Mucho más tarde, con el desarrollo del pos-posmodernismo (popularmente conocido como el pospós) y el estallido del preneo-cavernismo (popularmente conocido como el preneo),
coincidente este último con la celebración del segundo decenio del
Quinto Centenario del Descubrimiento de América, la cultura del Hiper
Ruido y el super Temblor de la Imagen acabó por imponerse y suprimió
radicalmente toda huella de melodía, esa cosa inútil, y todo rescoldo de
palabras, esa basura. Los conjuntos que aparecían en la ex pantallita y
ahora pantallota se limitan a emitir grititos, gruñidos, alaridos, que
no llegaban ni siquiera a ser sílabas, ya que eso habría sido
considerado como una grave señal de conservadurismo. Sin embargo,
semejante mutación oral no fue debidamente registrada a nivel popular en
toda su magnitud, pues a esa altura la diaria catarata de
macrodecibeles había dejado sumida en la sordera a todo un mundo de
neoanalfabetos (también llamados neoanalfas). Cabe asimismo
recordar que las campañas de desalfabetización, a nivel mundial,
cuidadosamente planificas por los Ministerios de Defensa y Ataque de los
cinco continentes, habían sido el mayor logro de todo un quinquenio.
Fue
entonces cuando un memorioso de la tercera edad, en realidad un
veterano polizón (advertencia para correctores: no confundir con polizonte)

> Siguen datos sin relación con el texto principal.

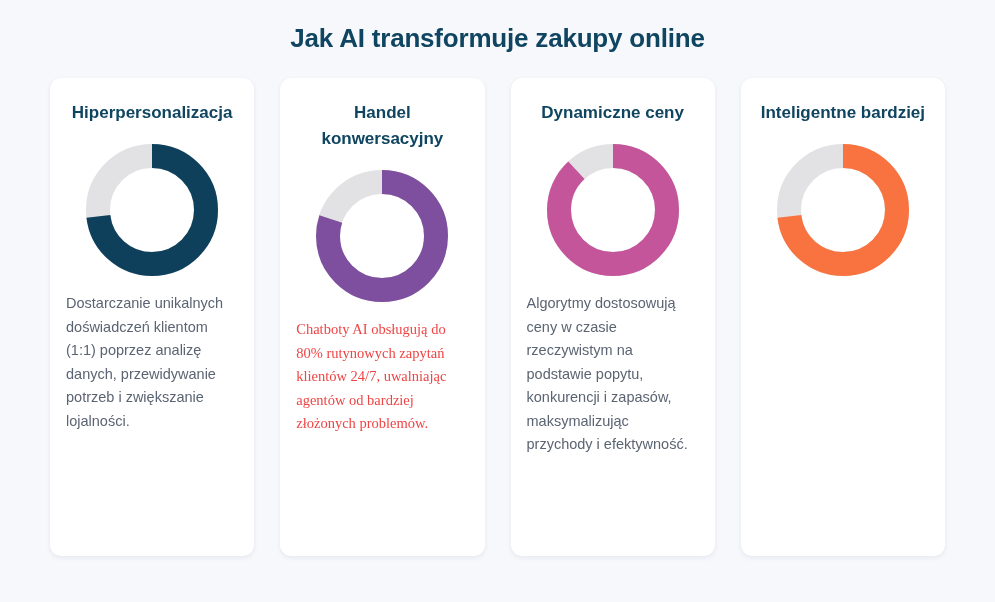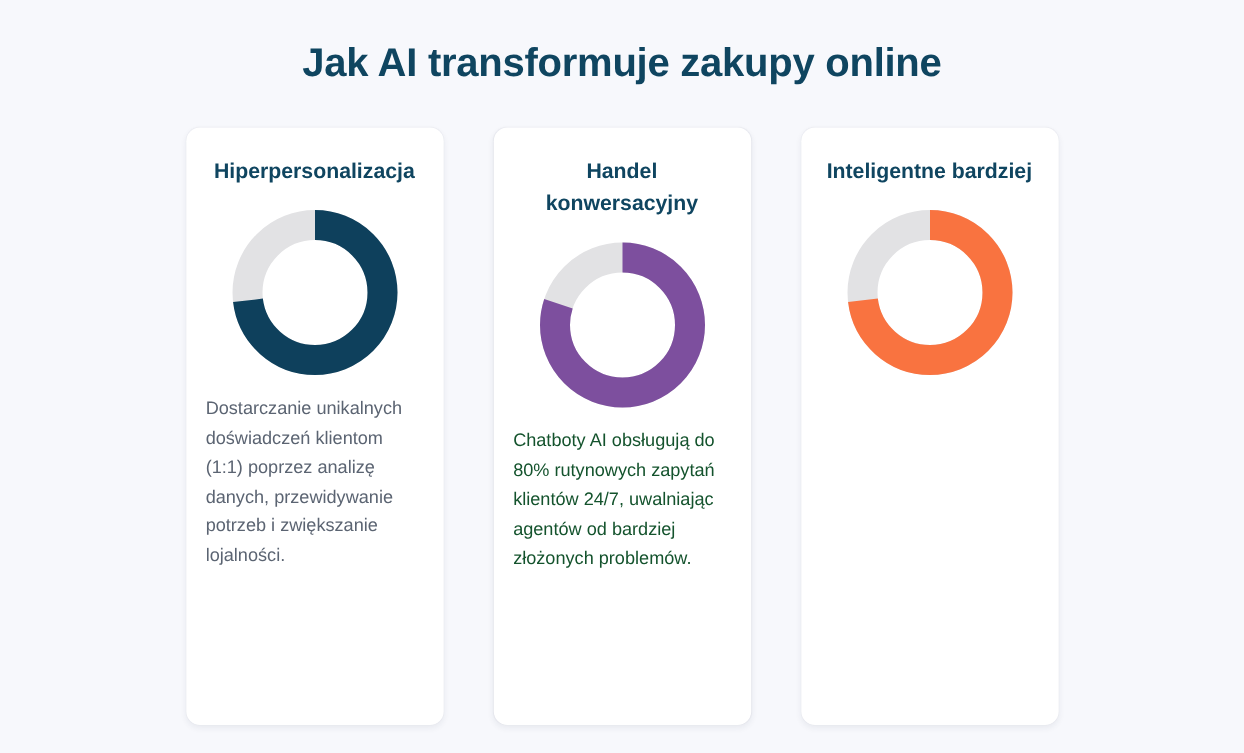--- a/index.html
+++ b/index.html
@@ -17,33 +17,33 @@
   .page {
     width: 995px;
     height: 602px;
     position: relative;
     box-sizing: border-box;
   }
 
   .page-title {
     text-align: center;
     color: #0f4560;
-    font-size: 32px;
+    font-size: 26px;
     font-weight: bold;
     letter-spacing: -0.2px;
-    margin: 12px;
+    margin: 0;
     padding-top: 22px;
     line-height: 32px;
   }
 
   .cards-row {
     display: flex;
     justify-content: center;
     align-items: stretch;
-    gap: 40px;
+    gap: 26px;
     padding: 24px 50px 0 50px;
     box-sizing: border-box;
   }
 
   .card {
     background: #ffffff;
     border-radius: 11px;
     box-shadow: 0 2px 5px rgba(30, 40, 70, 0.07), 0 0 1px rgba(30,40,70,0.06);
     width: 206px;
     min-height: 478px;
@@ -106,23 +106,33 @@
     </div>
 
     <div class="card" style="background: rgb(255, 255, 255);">
       <div class="card-title" style="color: rgb(15, 69, 96);">Handel konwersacyjny</div>
       <div class="donut-wrap">
         <svg class="donut" width="136" height="136" viewBox="0 0 136 136">
           <circle class="donut-track" cx="68" cy="68" r="54" fill="none" stroke-width="24" stroke="#e2e2e4"></circle>
           <circle class="donut-value" cx="68" cy="68" r="54" fill="none" stroke-width="24" transform="rotate(-90 68 68)" stroke="#7d4f9e" stroke-dasharray="271.4336052701581 339.29200658769764"></circle>
         </svg>
       </div>
-      <p class="card-desc" style="color: #14532d;">Chatboty AI obsługują do 80% rutynowych zapytań klientów 24/7, uwalniając agentów od bardziej złożonych problemów.</p>
+      <p class="card-desc" style="color: #ef4444; font-family: Liberation Serif, serif;">Chatboty AI obsługują do 80% rutynowych zapytań klientów 24/7, uwalniając agentów od bardziej złożonych problemów.</p>
     </div>
 
+    <div class="card" style="background: rgb(255, 255, 255);">
+      <div class="card-title" style="color: rgb(15, 69, 96);">Dynamiczne ceny</div>
+      <div class="donut-wrap">
+        <svg class="donut" width="136" height="136" viewBox="0 0 136 136">
+          <circle class="donut-track" cx="68" cy="68" r="54" fill="none" stroke-width="24" stroke="#e2e2e4"></circle>
+          <circle class="donut-value" cx="68" cy="68" r="54" fill="none" stroke-width="24" transform="rotate(-90 68 68)" stroke="#c4559b" stroke-dasharray="298.57696579717395 339.29200658769764"></circle>
+        </svg>
+      </div>
+      <p class="card-desc" style="color: rgb(91, 100, 114);">Algorytmy dostosowują ceny w czasie rzeczywistym na podstawie popytu, konkurencji i zapasów, maksymalizując przychody i efektywność.</p>
+    </div>
 
     <div class="card" style="background: rgb(255, 255, 255);">
       <div class="card-title" style="color: rgb(15, 69, 96);">Inteligentne bardziej</div>
       <div class="donut-wrap">
         <svg class="donut" width="136" height="136" viewBox="0 0 136 136">
           <circle class="donut-track" cx="68" cy="68" r="54" fill="none" stroke-width="24" stroke="#e2e2e4"></circle>
           <circle class="donut-value" cx="68" cy="68" r="54" fill="none" stroke-width="24" transform="rotate(-90 68 68)" stroke="#f97340" stroke-dasharray="247.68316480901927 339.29200658769764"></circle>
         </svg>
       </div>
     </div>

que en el año MMIV había llegado al puerto de Palos en una de las
piraguas que redescubrieron Europa, y luego se había escondido, para
leer viejos folios, en cierta catacumba llamada Subsuelo V, se animó a
salir a la superficie y a la consideración pública.
Todavía
no se sabe cómo lo hizo, pero lo cierto es que consiguió editar, con
tipografía gastada y papel muy modesto, un breve folleto titulado Caperucita Roja golpea otra vez (identificado en las más refinadas catacumbas como Little Red Riding Hood Strikes Again). En
vista del neoanalfabetismo circundante, el ex polizón subió a un banco
de la plaza y noche a noche fue narrando su historia a los transeúntes.
Después de todo, a la gente siempre le ha gustado que le cuenten cosas.
Así que el memorioso leía y volvía a leer el breve folleto de su autoría
ante un público cada vez más numeroso y los dejaba a todos con la boca
abierta.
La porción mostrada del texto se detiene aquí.